Last Thursday, sort of on a whim, I went to see Beauty Pill at Fort Reno.

Man I love that place. The grounds are small. The stage is small. The sound sucks; there’s nothing really that can be done about that, but that’s pretty much beside the point.

Fort Reno is for the kids, and they don’t care what the sound is like.

A little background: On the grounds of Fort Reno, the highest point in the city and the site of the only Civil War battle to take place within District boundaries, a free summer concert series has taken place for the last 40 years. For as long as I’ve been a music fan, the shows have tended to feature punk/indie bands and has been closely associated with Dischord. After all, the place is right across the street from Wilson High School, which was pretty much a punk rock prep school in the ’80s (Ian Mackaye is the most prominent among a host of DC punk legends to come out of Wilson.)

The concert series is run by the Northwest Youth Alliance. Please donate; they need help to keep up their wonderful work.

I went to a lot of shows at Fort Reno as a teenager. Fugazi played just about every year, the event of the summer for my friends and me and undoubtedly a technical and logistical nightmare for the organizers. The Dismemberment Plan played some big shows there too, and eventually I was excited to see various music-scene friends of mine playing some of their first shows on that legendary stage.

Among said friends were Bald Rapunzel, which brings us back to last Thursday’s show.

Drew Doucette played guitar in that band, and he’s now in Beauty Pill, an arty post-punk band led by Chad Clark (formerly of Smart Went Crazy).

They’re an intriguing band. Two drummers, bass, two guitars, keys, sometimes a skillet. The percussion alone can be mesmerizing, the two drummers in perfect sync and dueling fury; the angular guitars play call-and response. The vocals are mostly simple octaves and not a strong point for me. This often is a deal-breaker for me, and I’m not especially inclined to listen to their recordings, but the live show offers a lot of…post-Lou Reed appeal. It’s a fun spectacle to take in.

So, as has become a notorious recurrence at Ft. Reno (it is summer in Washington, after all,) it started to rain, literally a minute or two after Beauty Pill started tuning up.

The band never seemed to bat an eye, and neither did the crowd of young people who hustled up to the front of the stage as the music began to rise from the PA.

And I mean young. I was really excited to see so many teenagers at this show. They reminded me of what it was like to be a kid and to get such a charge out of going to see bands play.

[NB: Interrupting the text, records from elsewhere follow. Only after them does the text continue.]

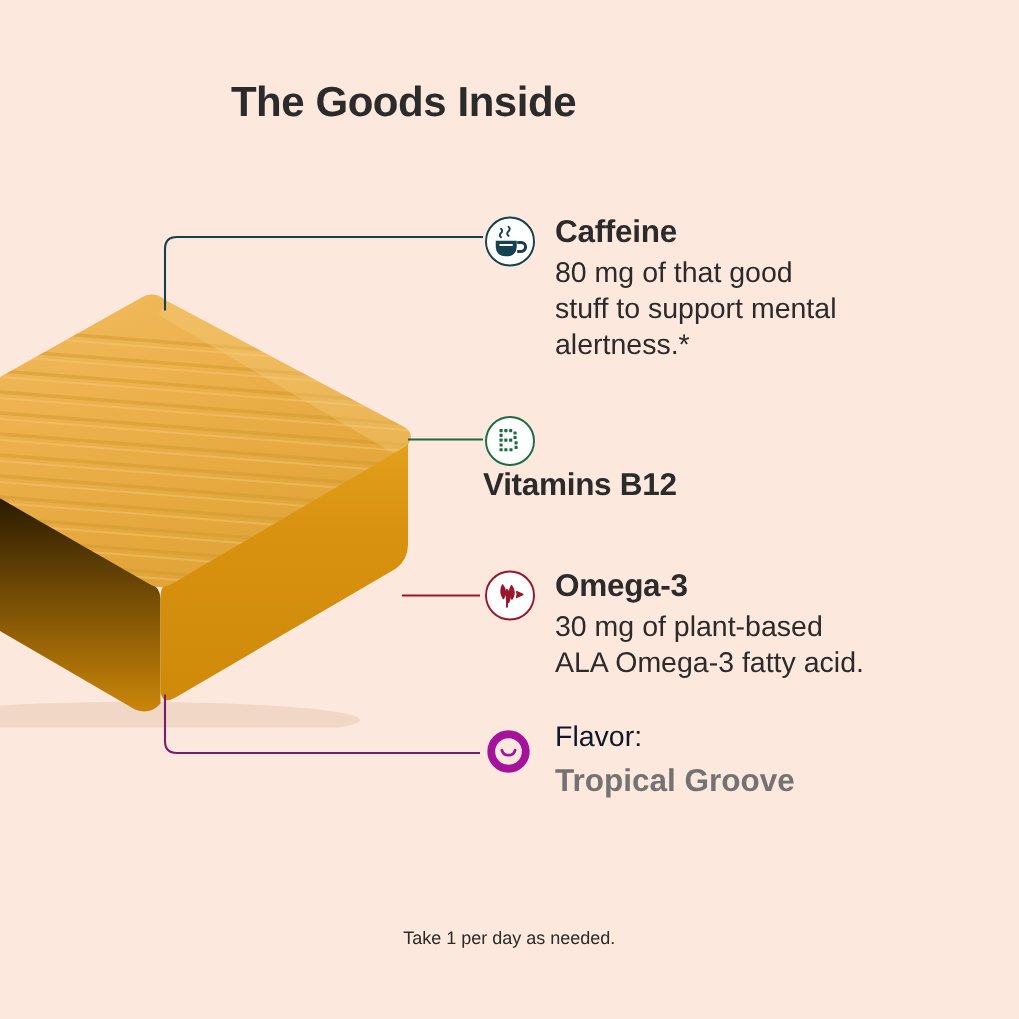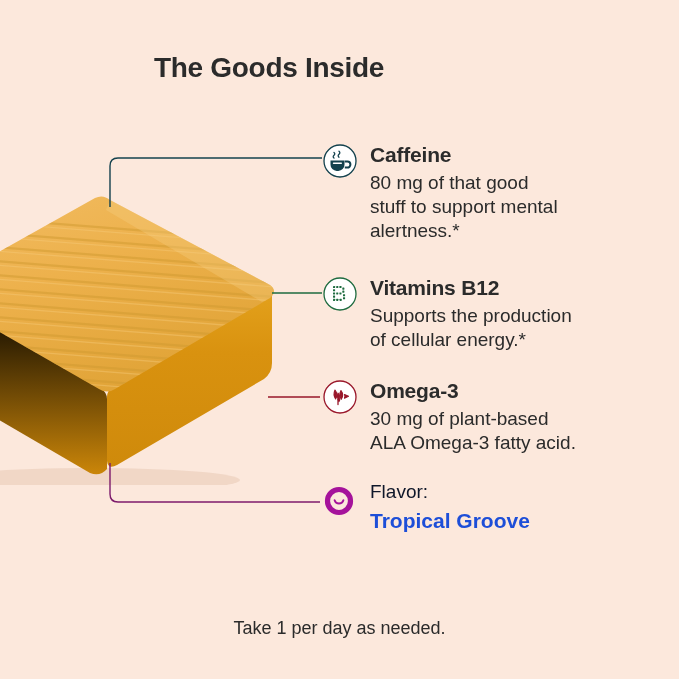"Vitamins B12" #fact-vitamins { flex-direction: none -> column }
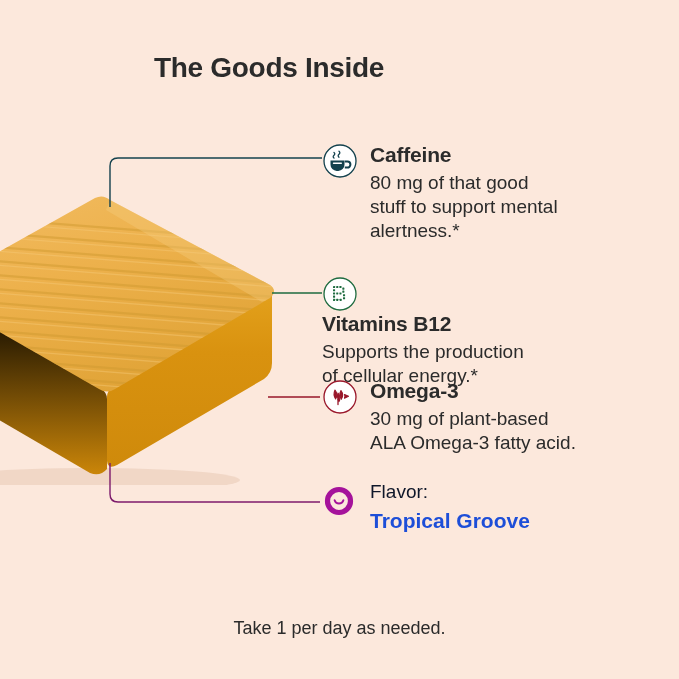"Supports the production" div.fact-desc { html: <div>Supports the production of cellular energy.*</div> -> none }
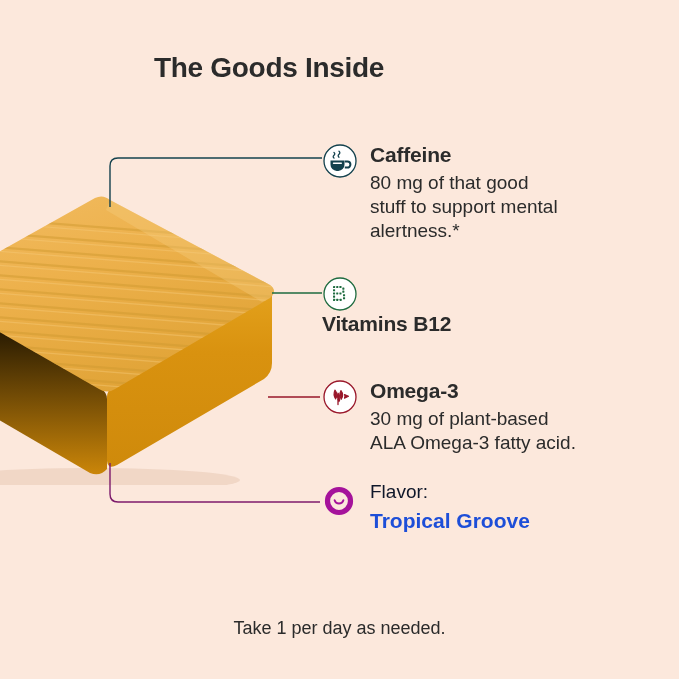"Tropical Groove" .fact-value { color: #1d4ed8 -> #737373 }
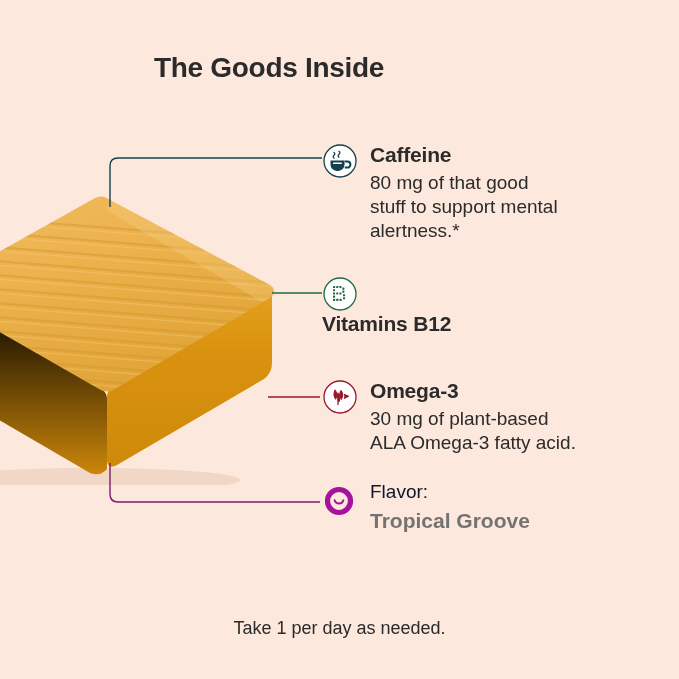"Take 1 per day as" #footer-note { font-size: 18px -> 12px }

They reveled in the rain. And so, it seemed, did the band, defiant against a couple of short-circuited amps and the threat of electric shock. Water splashed off the cymbals, the band got soaked, guitars were surely becoming nearly unplayable. And the band was smiling, and the crowd danced (danced!) and got soaked, and loved every minute of it.

It all felt really good, and seeing all those happy kids made me think that we still do have something special in this city’s music scene.

I’ll even forgive them for not recognizing Ian Mackaye onstage playing roadie, covering the band’s instruments with tarps.